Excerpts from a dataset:
☆ ☆ ☆ ☆

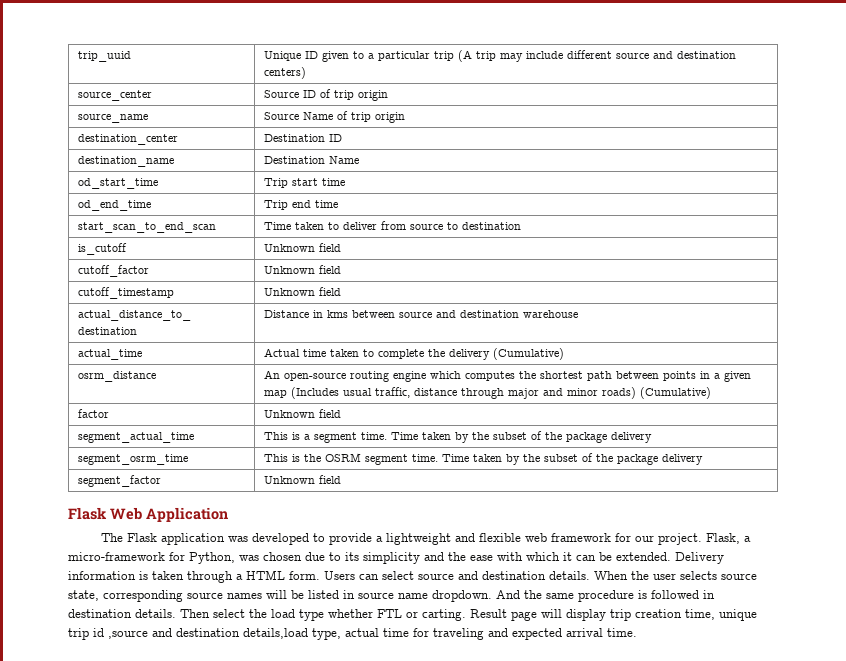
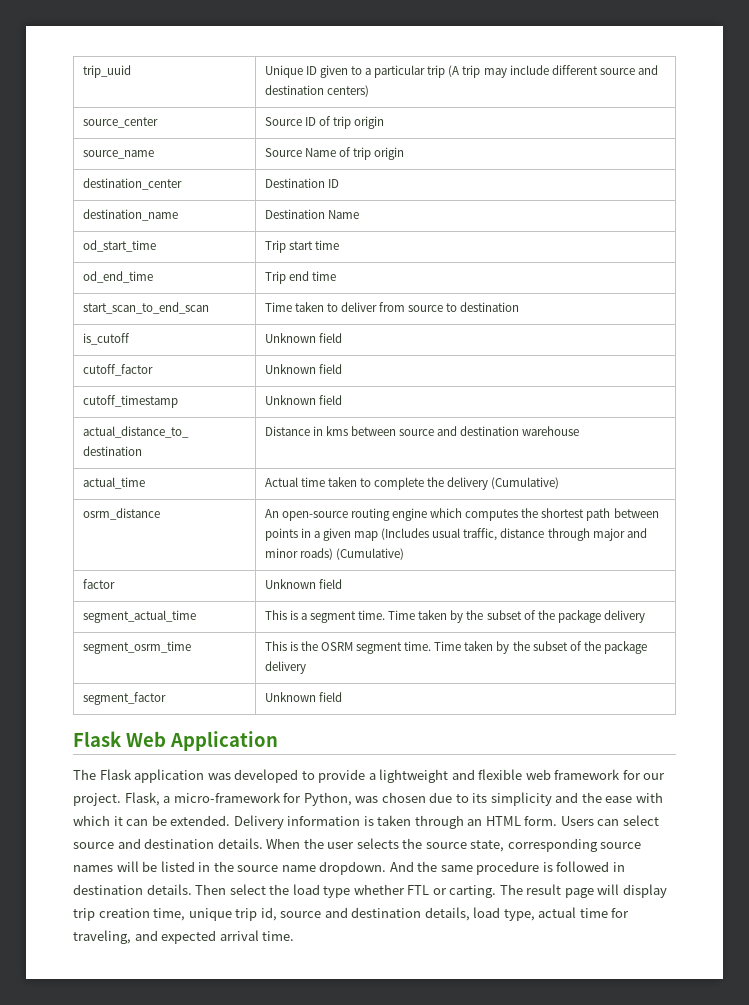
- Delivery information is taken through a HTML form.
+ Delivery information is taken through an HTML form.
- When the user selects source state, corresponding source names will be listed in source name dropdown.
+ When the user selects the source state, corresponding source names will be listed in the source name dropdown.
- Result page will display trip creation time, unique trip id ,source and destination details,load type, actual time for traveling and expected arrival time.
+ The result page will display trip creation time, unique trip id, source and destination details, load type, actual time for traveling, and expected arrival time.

☆ ☆ ☆ ☆

Starting at the line with "- When the user", restate each line through the end of the records, both ends included, and stop there.

**Solution below:**
- When the user selects source state, corresponding source names will be listed in source name dropdown.
+ When the user selects the source state, corresponding source names will be listed in the source name dropdown.
- Result page will display trip creation time, unique trip id ,source and destination details,load type, actual time for traveling and expected arrival time.
+ The result page will display trip creation time, unique trip id, source and destination details, load type, actual time for traveling, and expected arrival time.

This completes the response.